Revision comparison data:
§
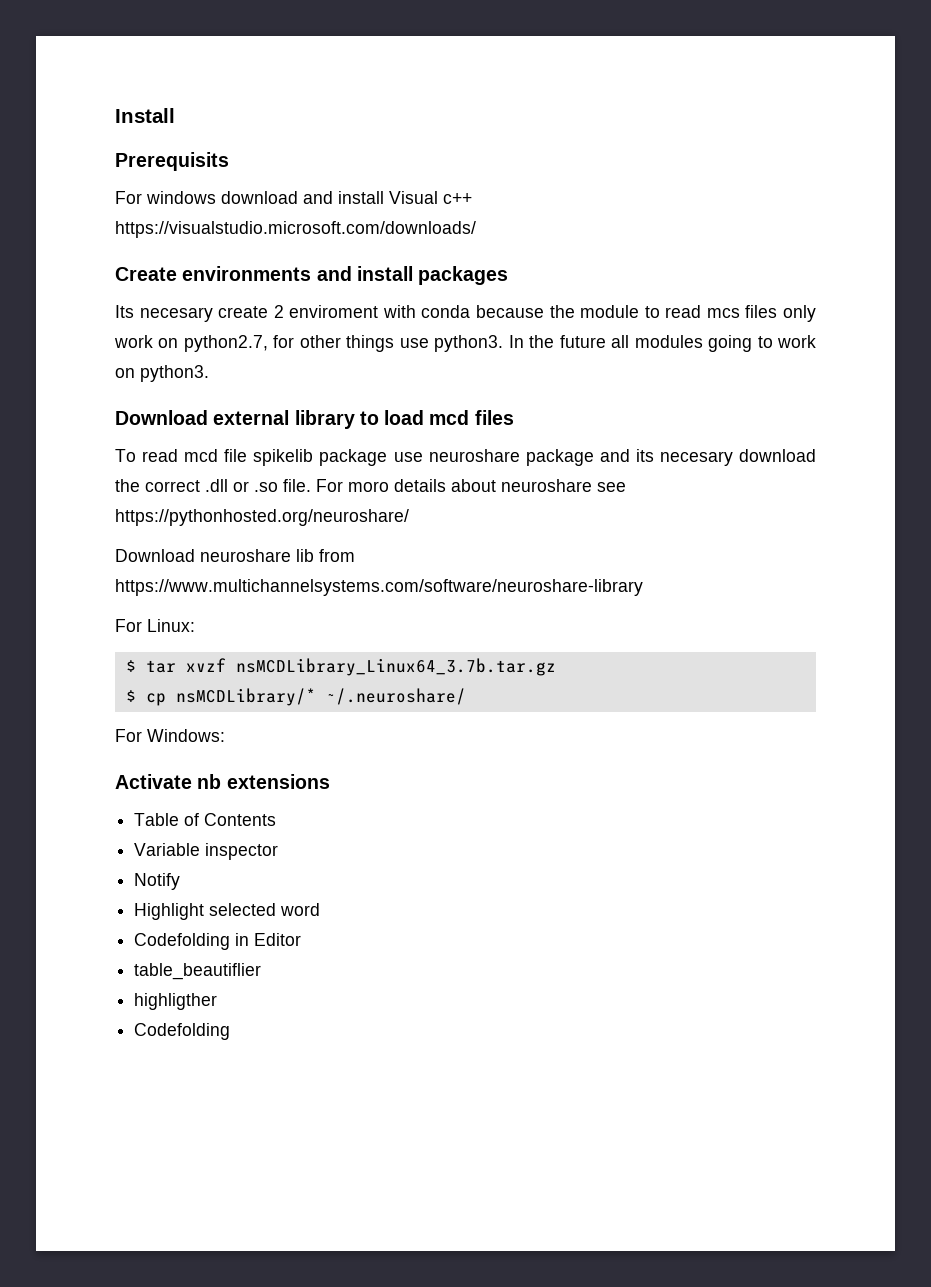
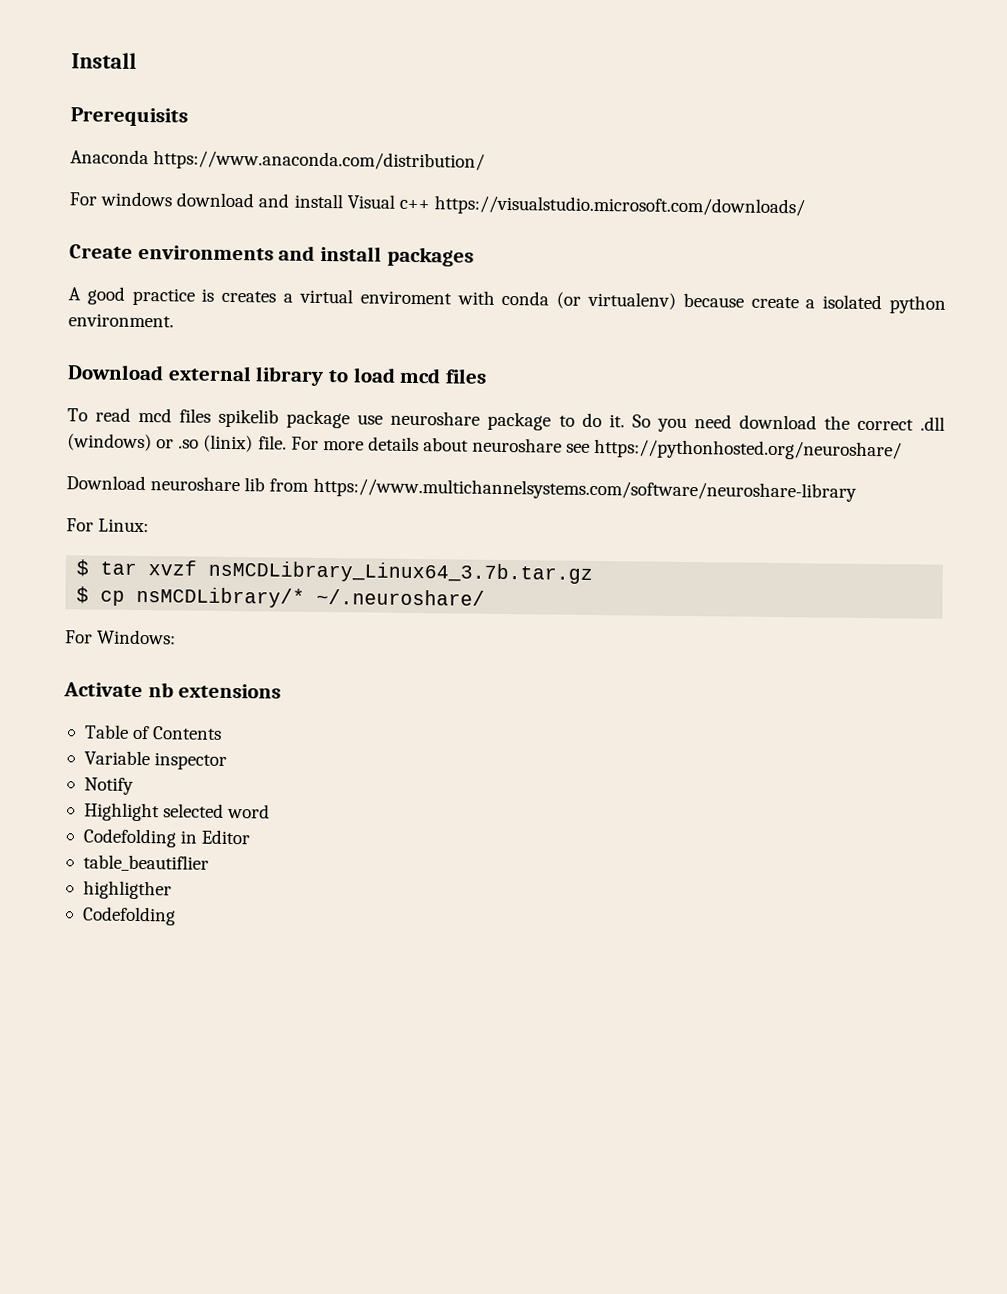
(229, 161) none -> [70,149,486,172] // Anaconda https://www.anaconda.com/distribution/
[115,305,816,322] [114,335,816,352] [115,365,209,382] Its necesary create 2 enviroment with conda because the module to read mcs files only work on python2.7, for other things use python3. In the future all modules going to work on python3. -> [68,286,946,314] [68,313,174,328] A good practice is creates a virtual enviroment with conda (or virtualenv) because create a isolated python environment.
[224,449,248,462] file -> [179,408,212,423] files
[599,449,733,466] and its necesary -> [558,412,732,432] to do it. So you need
(228, 485) none -> [67,433,152,452] (windows)
(278, 487) none -> [203,434,254,453] (linix)
[348,481,389,492] moro -> [322,440,364,451] more

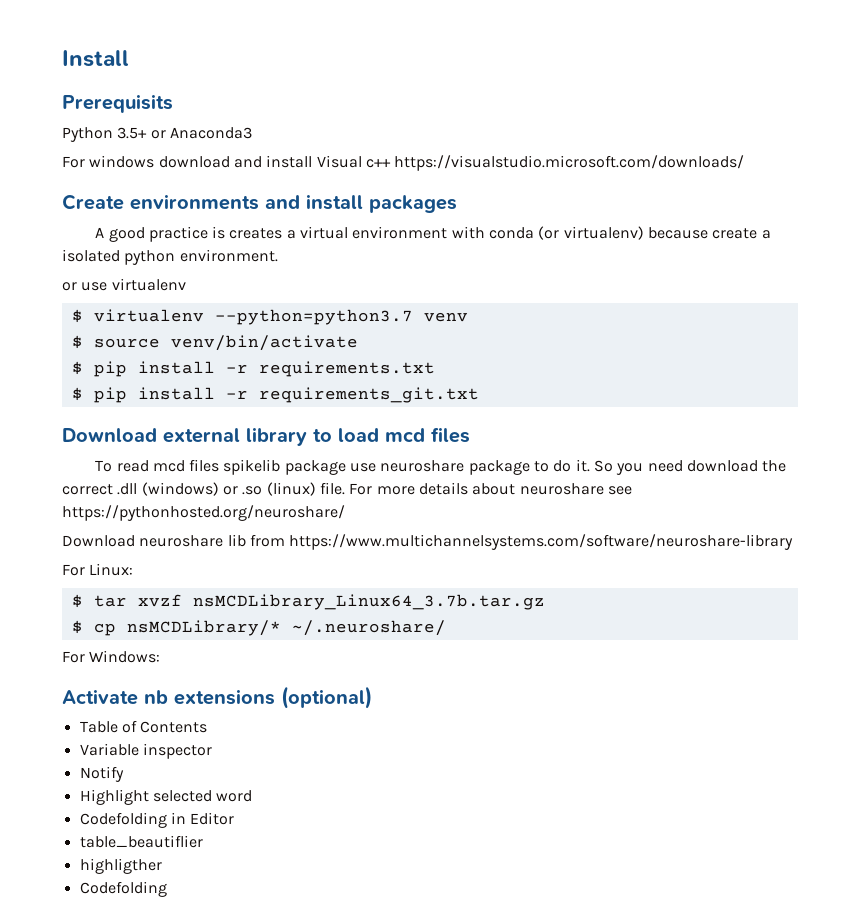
[70,149,486,172] Anaconda https://www.anaconda.com/distribution/ -> [62,127,252,142] Python 3.5+ or Anaconda3
[359,290,452,305] enviroment -> [352,226,448,239] environment
(174, 320) none -> [62,278,186,291] [71,309,468,325] [71,335,358,351] [71,361,435,377] [71,387,479,403] // or use virtualenv // $ virtualenv --python=python3.7 venv // $ source venv/bin/activate // $ pip install -r requirements.txt // $ pip install -r requirements_git.txt
[203,434,254,453] (linix) -> [266,482,316,496] (linux)
(282, 691) none -> [281,686,372,709] (optional)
§
• _Exercise brief_: Pictures stay out, and every line of the records is transcribed exactly.

• _Completed task_:
(229, 161) none -> [70,149,486,172] // Anaconda https://www.anaconda.com/distribution/
[115,305,816,322] [114,335,816,352] [115,365,209,382] Its necesary create 2 enviroment with conda because the module to read mcs files only work on python2.7, for other things use python3. In the future all modules going to work on python3. -> [68,286,946,314] [68,313,174,328] A good practice is creates a virtual enviroment with conda (or virtualenv) because create a isolated python environment.
[224,449,248,462] file -> [179,408,212,423] files
[599,449,733,466] and its necesary -> [558,412,732,432] to do it. So you need
(228, 485) none -> [67,433,152,452] (windows)
(278, 487) none -> [203,434,254,453] (linix)
[348,481,389,492] moro -> [322,440,364,451] more

[70,149,486,172] Anaconda https://www.anaconda.com/distribution/ -> [62,127,252,142] Python 3.5+ or Anaconda3
[359,290,452,305] enviroment -> [352,226,448,239] environment
(174, 320) none -> [62,278,186,291] [71,309,468,325] [71,335,358,351] [71,361,435,377] [71,387,479,403] // or use virtualenv // $ virtualenv --python=python3.7 venv // $ source venv/bin/activate // $ pip install -r requirements.txt // $ pip install -r requirements_git.txt
[203,434,254,453] (linix) -> [266,482,316,496] (linux)
(282, 691) none -> [281,686,372,709] (optional)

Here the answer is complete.